Building on Gibson's work, we see that all knowledge of the world depends a) on an agent to do the knowing and b) the agent's behaviour that embodies the invariants we treat as perceived things. This suggests a syntax: agent affordance John upright By realising or making available a repertoire of behaviour, the agent modifies itself, so that recursively we can say: (agent affordance) affordance (John upright) jump Some affordances depend for their existence on two, coexisting antecedent affordances: (agent (affordance while affordance) ) affordance (John (paper while pencil)) draw When we move from direct knowledge to knowledge shared by Society through the use of information, we need to treat Society as the root agent, for example: Society (person while person) marriage Society (John while Mary) marriage But suppose they are not married; someone, perhaps John, can use a sign that stands for the marriage when he wants to propose: Society (John, "(John, Mary) marriage" propose where
the quotes indicate that we are talking about a sign that stands for a marriage
that does not yet exist, a sign that John employs to propose. Thus one builds a schema of ontological dependencies. Imagine it as a semi-lattice rooted in the node, Society. Each node has associated with it a tuple of intrinsic properties: identity, the universal of which it is a particular, one or a max. of two ontological antecedents, a start, a finish and authorities for the start and the finish.
Those schemas have an empirical canonical form that leads to stability in any system based on them. The data organised under such schemas can be manipulated using a very powerful, easily understood, 4GL that employs temporal operators.

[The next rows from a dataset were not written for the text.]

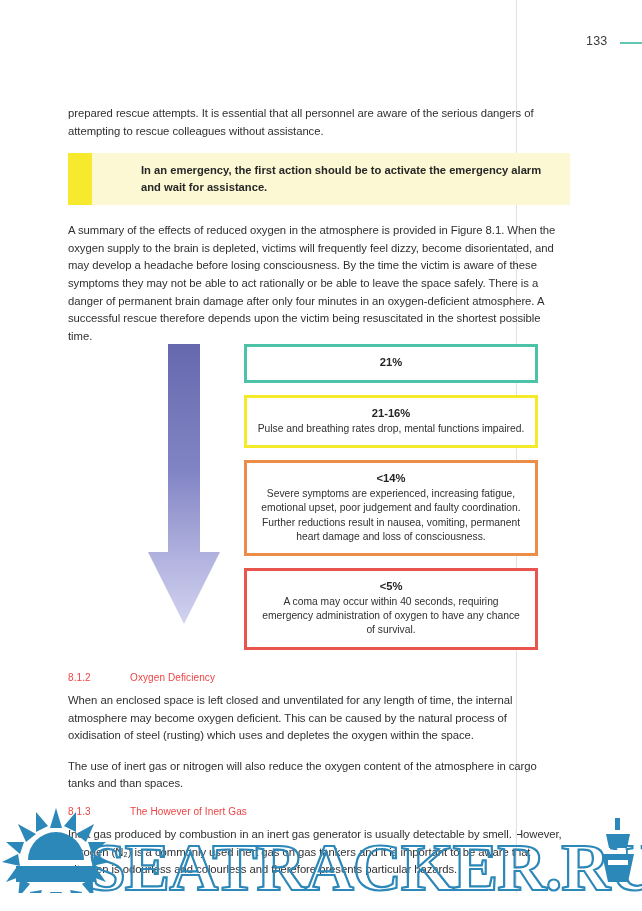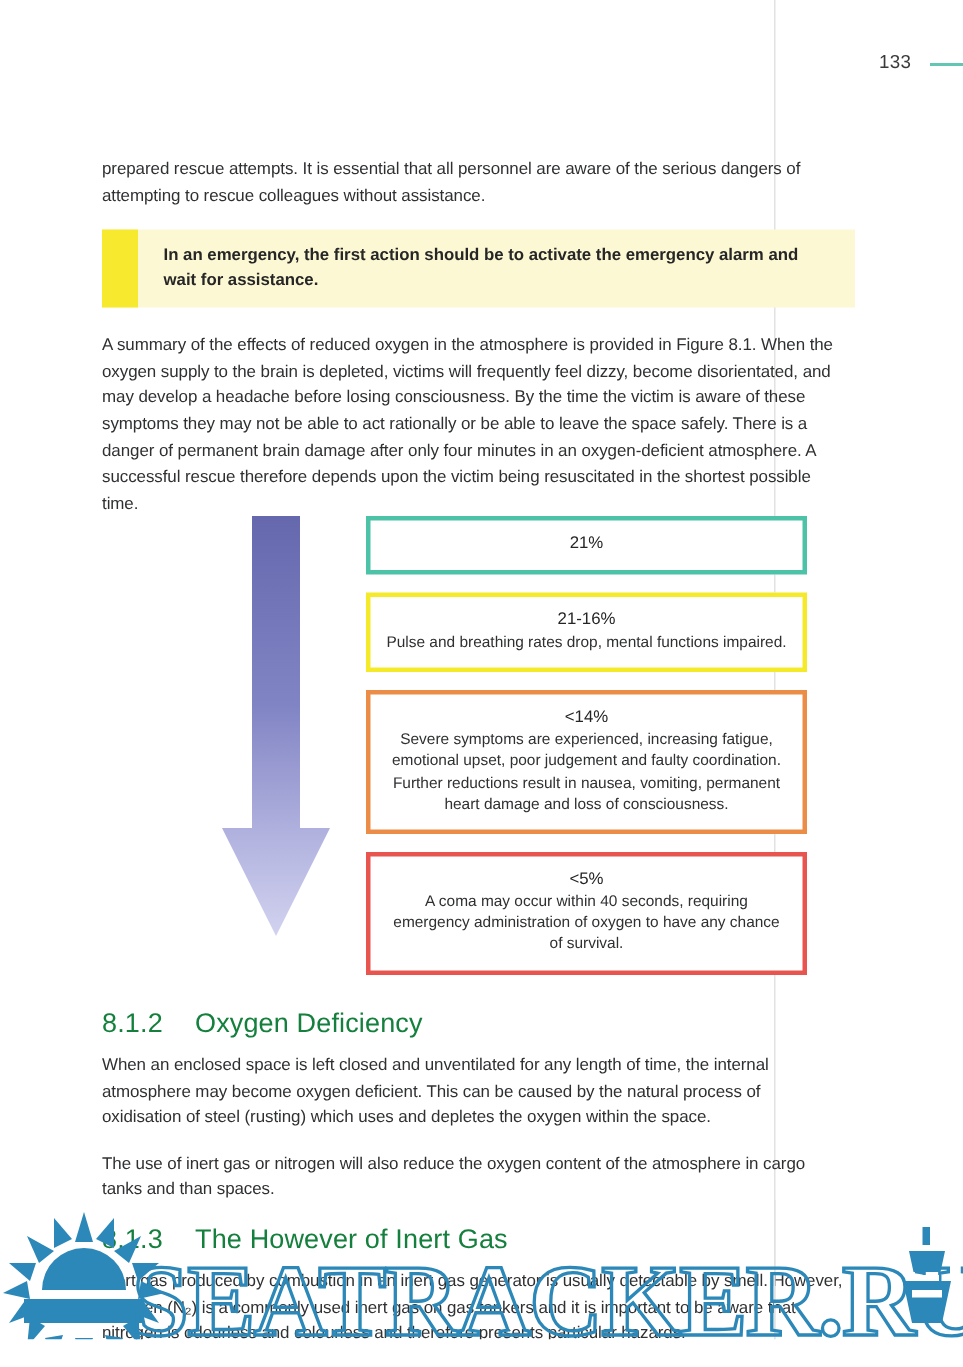"In an emergency, the first" .callout { gap: none -> 32px }
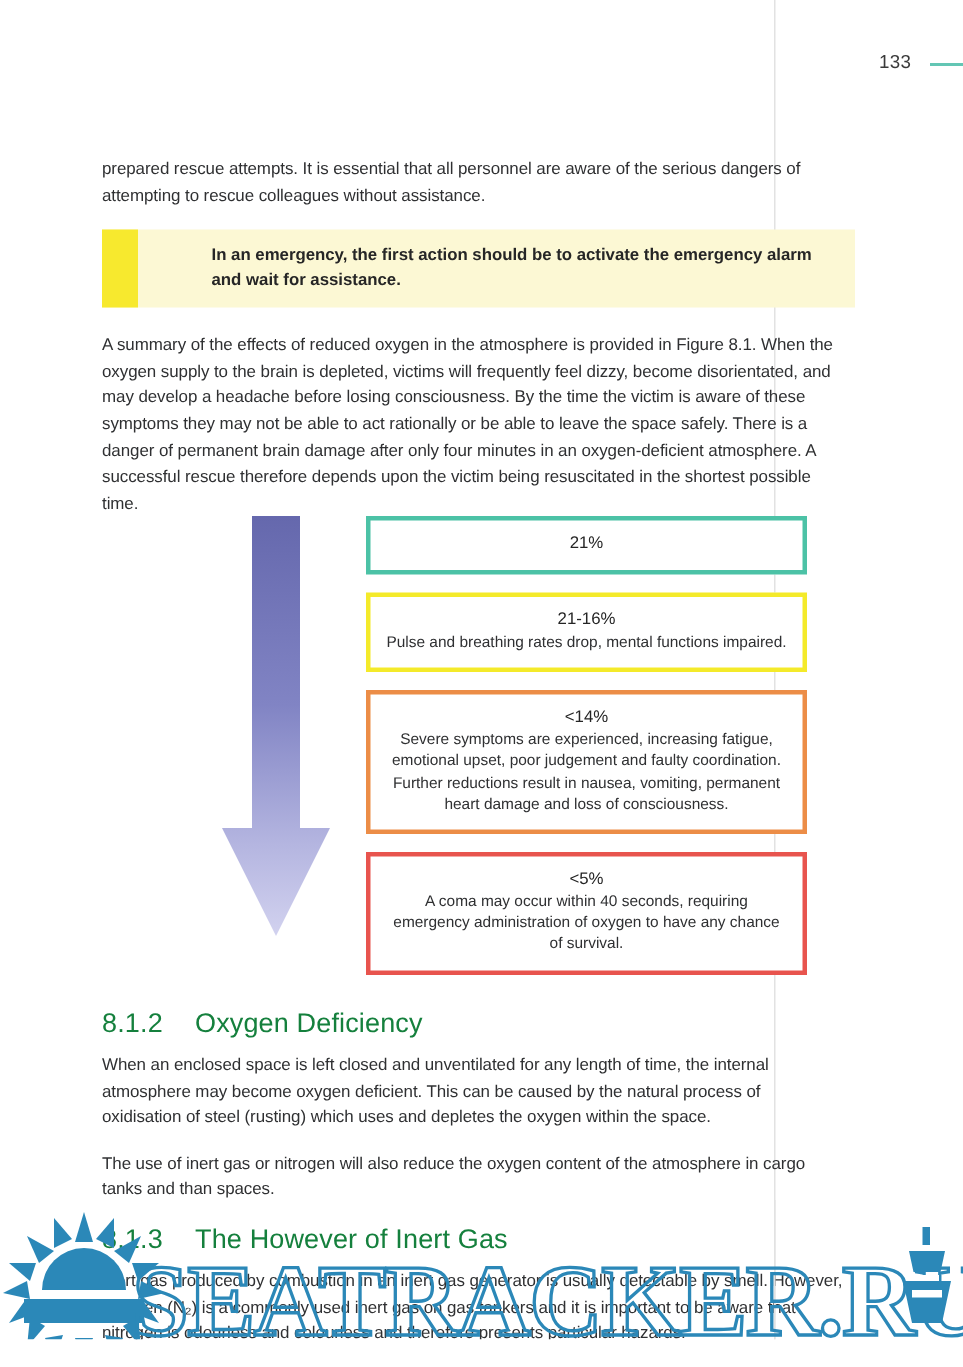"21%" .ebox-pct { font-weight: normal -> bold }
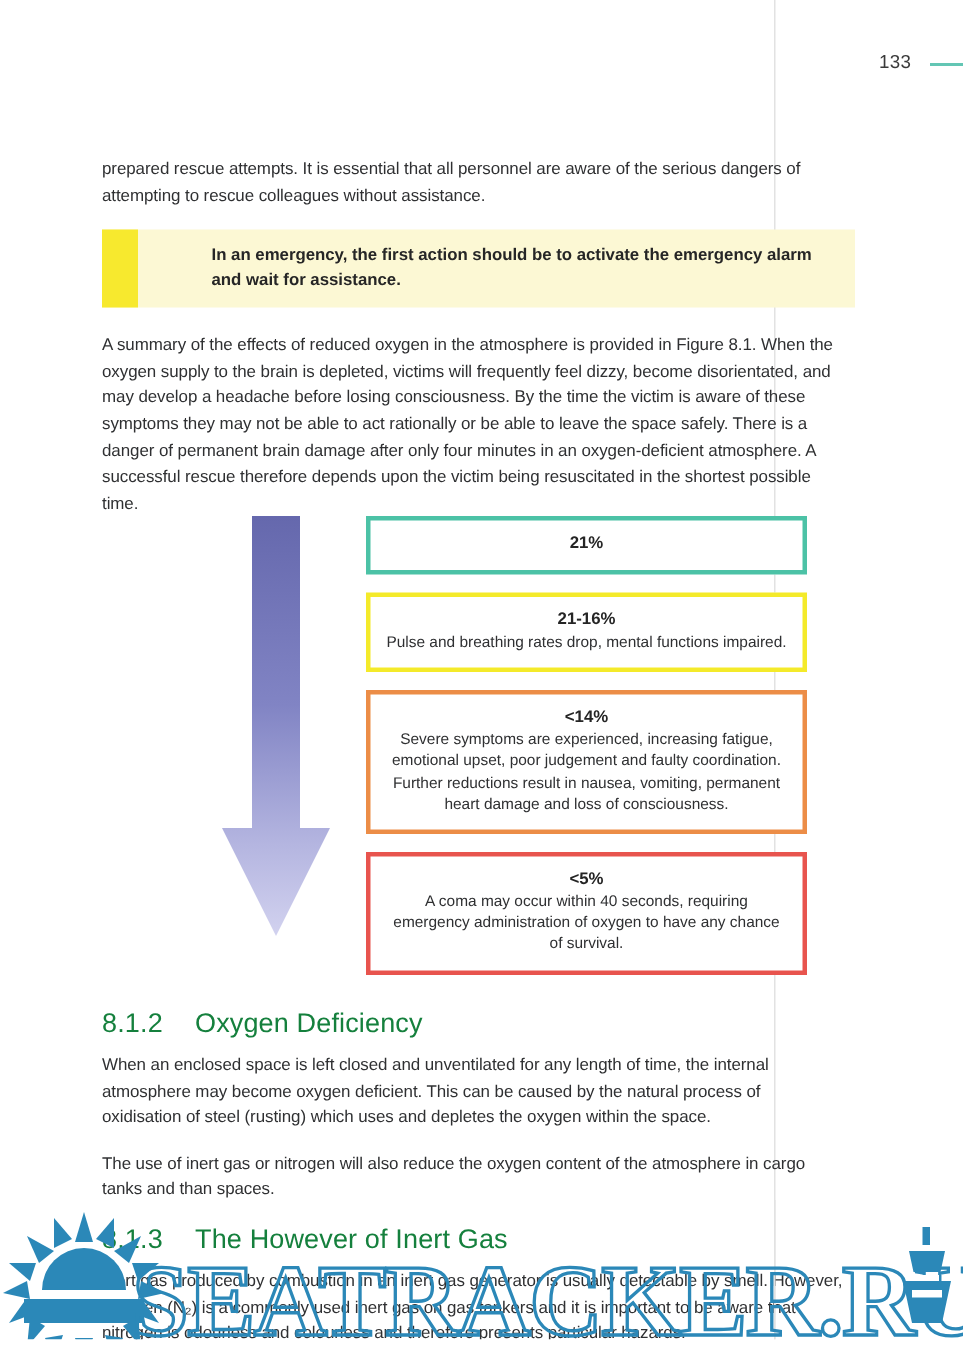"8.1.2 Oxygen Deficiency" h3.section { color: #15803d -> #ef4444; font-size: 18px -> 10px }
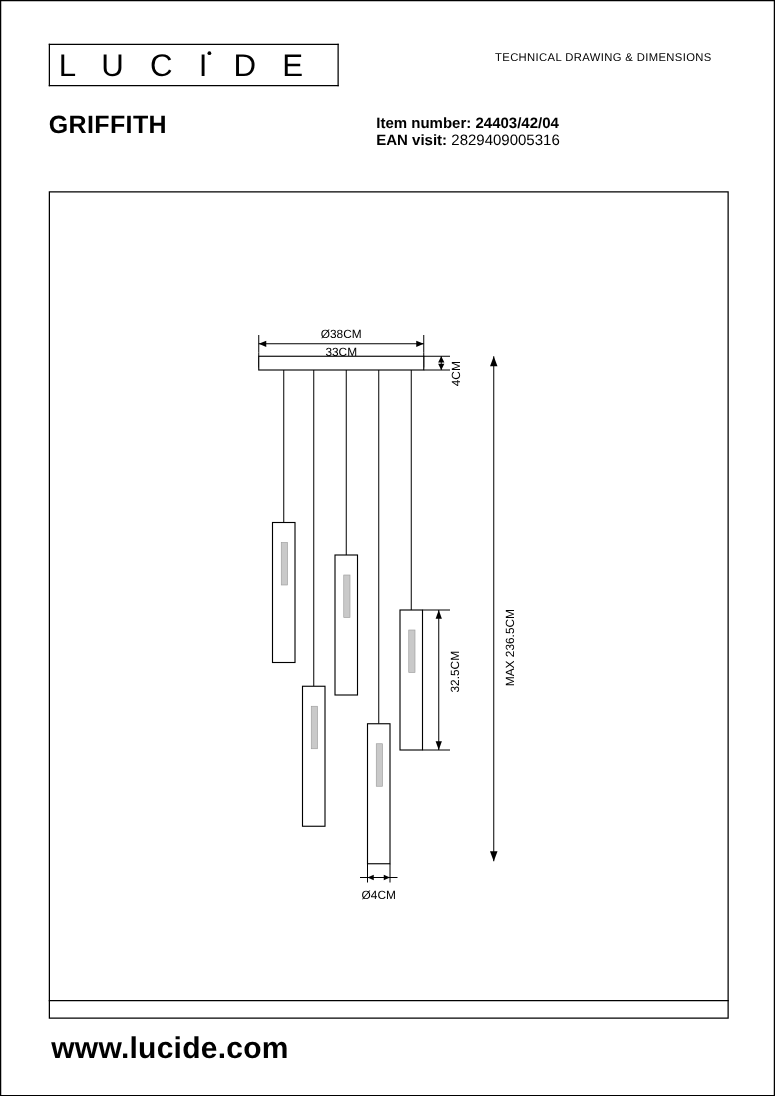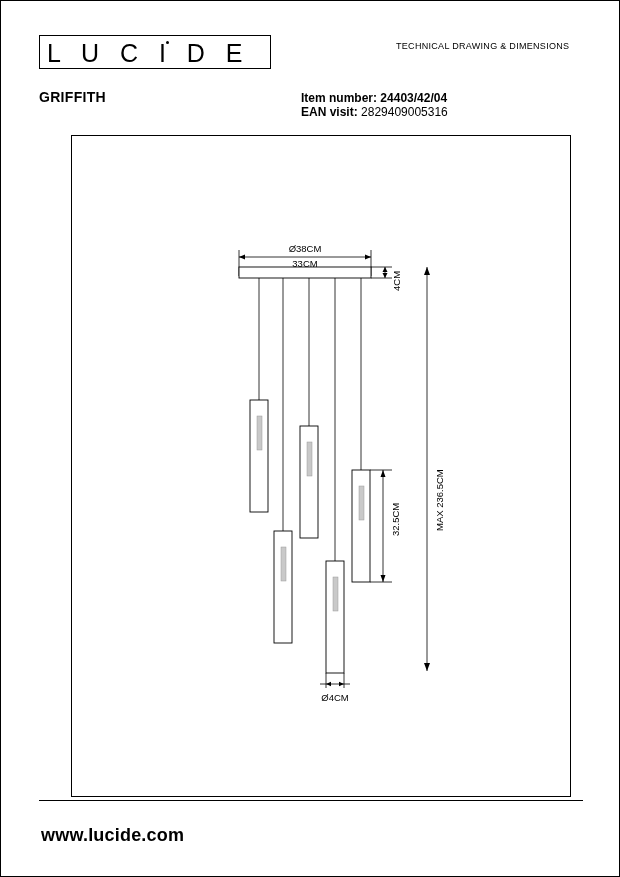"GRIFFITH" .title { font-size: 14px -> 20px }
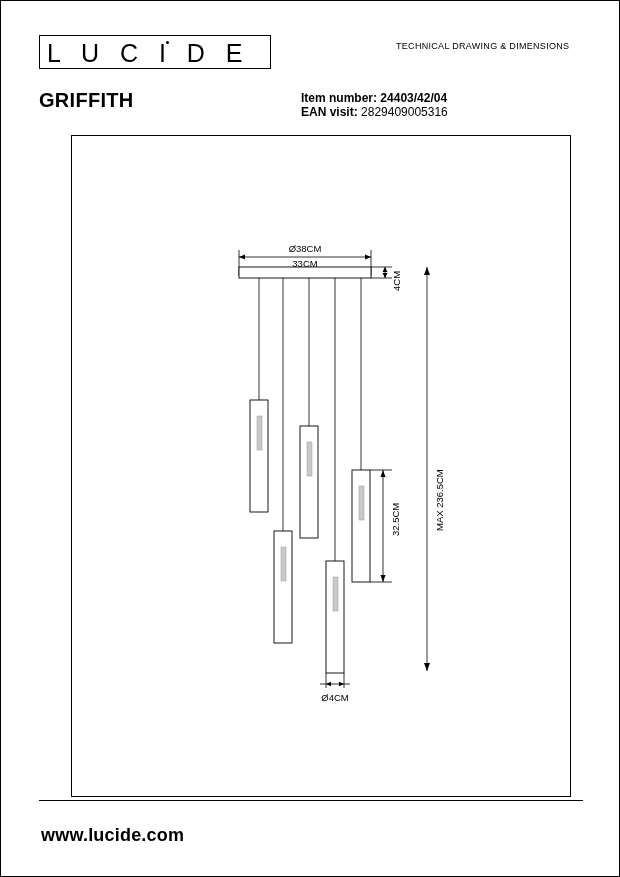"Ø38CM" .frame { margin-left: 32px -> none; top: 134px -> 152px; width: 500px -> 544px }
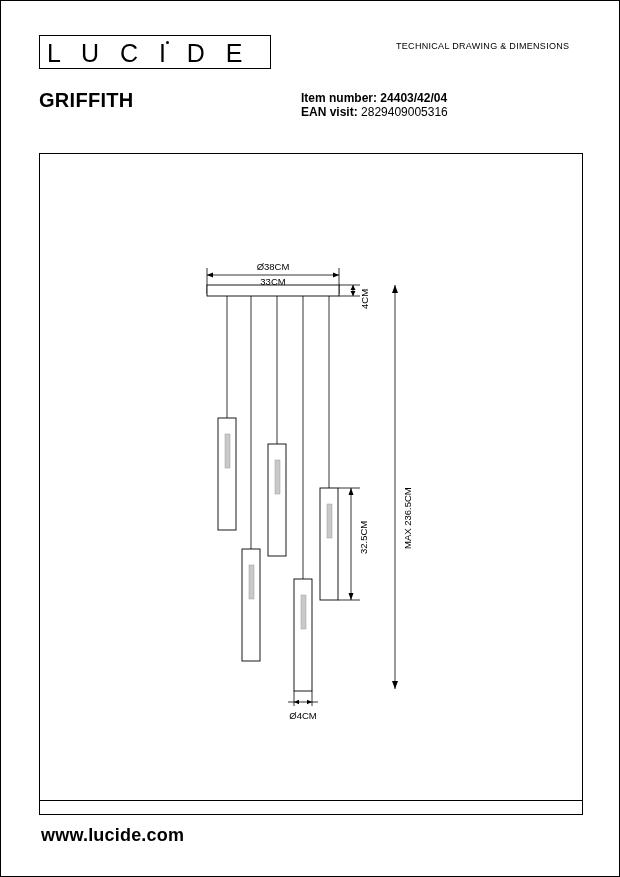"www.lucide.com" .footer-line2 { font-size: 18px -> 24px }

The Semantic Normal Form (the canonical schema) obeys a few strict rules, especially that for an affordance to exist all its ontological antecedents must coexist. The SNF makes the 4GL possible. While the SNF is linguistically neutral as it only deals with perceptions, each node / affordance in the schema can be labelled in whatever languages you want to work with. The SNF contains the kernel of the meanings of those labels to which cultural variations or refinements of meaning may be provided by the start and finish authorities.
For requirements engineering and also for computing, the benefits are huge but one must swallow the ontology (metaphysical) on which the theory is based and learn how to construct empirically based schemas of ontological dependencies – not so easy but worth the effort.
Sorry to inflict such a long mail on you.